> I have just ordered the tuning stubs for the MFJ 259
analyzer. I believe one
> or more of the traps on my A3S may have gone south.
I'd NEVER try to dip anything with those things that modify
a 259 to be a "dip meter".
It's one of the poorest products I've ever seen.
It was copied from a QST article (that I think won an
award!) but it's a bad idea. In a regular dip meter the coil
is part of an oscillating resonant circuit and has extremely
high flux levels surrounding the coil. This allows it to
couple to things around it with very good coupling even at a
modest distance.
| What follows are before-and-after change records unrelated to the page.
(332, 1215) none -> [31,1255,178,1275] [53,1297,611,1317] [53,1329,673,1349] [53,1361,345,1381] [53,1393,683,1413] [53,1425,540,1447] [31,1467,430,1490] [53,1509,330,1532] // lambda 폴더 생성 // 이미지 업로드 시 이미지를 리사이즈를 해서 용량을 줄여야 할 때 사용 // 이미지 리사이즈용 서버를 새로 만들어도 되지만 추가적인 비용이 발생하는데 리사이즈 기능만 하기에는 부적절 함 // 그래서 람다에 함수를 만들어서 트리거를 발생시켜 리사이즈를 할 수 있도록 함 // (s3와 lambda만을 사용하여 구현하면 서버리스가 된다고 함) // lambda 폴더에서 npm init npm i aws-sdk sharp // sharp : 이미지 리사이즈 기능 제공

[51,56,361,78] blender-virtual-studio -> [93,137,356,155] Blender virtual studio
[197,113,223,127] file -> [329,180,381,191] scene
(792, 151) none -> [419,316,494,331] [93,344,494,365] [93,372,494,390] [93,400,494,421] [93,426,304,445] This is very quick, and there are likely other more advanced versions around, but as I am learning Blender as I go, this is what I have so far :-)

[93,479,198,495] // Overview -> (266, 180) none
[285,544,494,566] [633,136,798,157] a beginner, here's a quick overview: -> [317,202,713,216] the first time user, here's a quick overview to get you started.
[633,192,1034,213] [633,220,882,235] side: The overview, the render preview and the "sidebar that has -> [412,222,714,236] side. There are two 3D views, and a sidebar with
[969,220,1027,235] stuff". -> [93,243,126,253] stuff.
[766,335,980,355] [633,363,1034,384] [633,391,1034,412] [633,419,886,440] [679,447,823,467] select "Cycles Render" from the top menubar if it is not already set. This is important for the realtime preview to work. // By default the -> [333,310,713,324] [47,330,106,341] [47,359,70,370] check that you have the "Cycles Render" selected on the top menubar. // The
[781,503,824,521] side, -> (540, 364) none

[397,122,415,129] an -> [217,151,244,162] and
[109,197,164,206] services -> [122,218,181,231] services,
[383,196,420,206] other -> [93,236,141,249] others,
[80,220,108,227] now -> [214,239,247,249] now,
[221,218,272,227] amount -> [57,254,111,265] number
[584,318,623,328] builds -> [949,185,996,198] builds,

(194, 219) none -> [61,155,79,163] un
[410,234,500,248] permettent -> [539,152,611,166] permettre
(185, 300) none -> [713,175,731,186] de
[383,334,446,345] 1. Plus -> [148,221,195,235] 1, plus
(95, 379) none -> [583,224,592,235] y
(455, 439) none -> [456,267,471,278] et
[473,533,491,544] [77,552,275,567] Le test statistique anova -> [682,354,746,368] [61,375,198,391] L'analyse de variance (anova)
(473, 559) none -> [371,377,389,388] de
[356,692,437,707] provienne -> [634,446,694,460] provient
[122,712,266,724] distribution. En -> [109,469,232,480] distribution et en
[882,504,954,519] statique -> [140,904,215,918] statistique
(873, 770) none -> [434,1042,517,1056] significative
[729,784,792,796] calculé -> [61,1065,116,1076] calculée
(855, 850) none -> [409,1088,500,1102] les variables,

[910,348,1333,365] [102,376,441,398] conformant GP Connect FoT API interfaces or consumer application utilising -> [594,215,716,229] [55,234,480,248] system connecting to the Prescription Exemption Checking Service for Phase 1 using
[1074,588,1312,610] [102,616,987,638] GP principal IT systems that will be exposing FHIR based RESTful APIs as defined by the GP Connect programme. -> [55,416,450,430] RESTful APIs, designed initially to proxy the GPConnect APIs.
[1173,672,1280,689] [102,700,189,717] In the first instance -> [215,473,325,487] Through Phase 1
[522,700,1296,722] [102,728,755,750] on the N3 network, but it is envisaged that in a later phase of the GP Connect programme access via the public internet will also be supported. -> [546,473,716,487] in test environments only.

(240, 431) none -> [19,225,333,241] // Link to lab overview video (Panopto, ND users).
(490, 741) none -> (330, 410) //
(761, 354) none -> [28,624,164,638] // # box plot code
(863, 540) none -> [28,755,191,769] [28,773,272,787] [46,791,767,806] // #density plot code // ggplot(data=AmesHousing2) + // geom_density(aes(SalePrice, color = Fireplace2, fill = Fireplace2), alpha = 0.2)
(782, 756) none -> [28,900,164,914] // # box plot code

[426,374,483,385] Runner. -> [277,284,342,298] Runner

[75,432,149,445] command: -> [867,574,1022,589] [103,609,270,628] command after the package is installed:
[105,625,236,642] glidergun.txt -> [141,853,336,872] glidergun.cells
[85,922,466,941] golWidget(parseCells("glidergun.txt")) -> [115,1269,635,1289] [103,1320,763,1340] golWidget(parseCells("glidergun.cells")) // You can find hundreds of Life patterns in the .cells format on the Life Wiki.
In the antenna analyzer, the coils have
very low flux density and have to be coupled so tightly to
whatever you are measuring they hose up the resonance of the
thing you are testing.
It's actually more accurate to use a T connector, a dummy
load, a small 12V light bulb, and a hunk of PC board or some
other groundplane to measure trap resonance.
Run a rig through a T connector to a dummy load. Tap off the
center pin of the T with a small 12V bulb, and go to one end
of the trap. Ground the other end of the trap to the
groundplane. Ground the shell of the T to the groundplane.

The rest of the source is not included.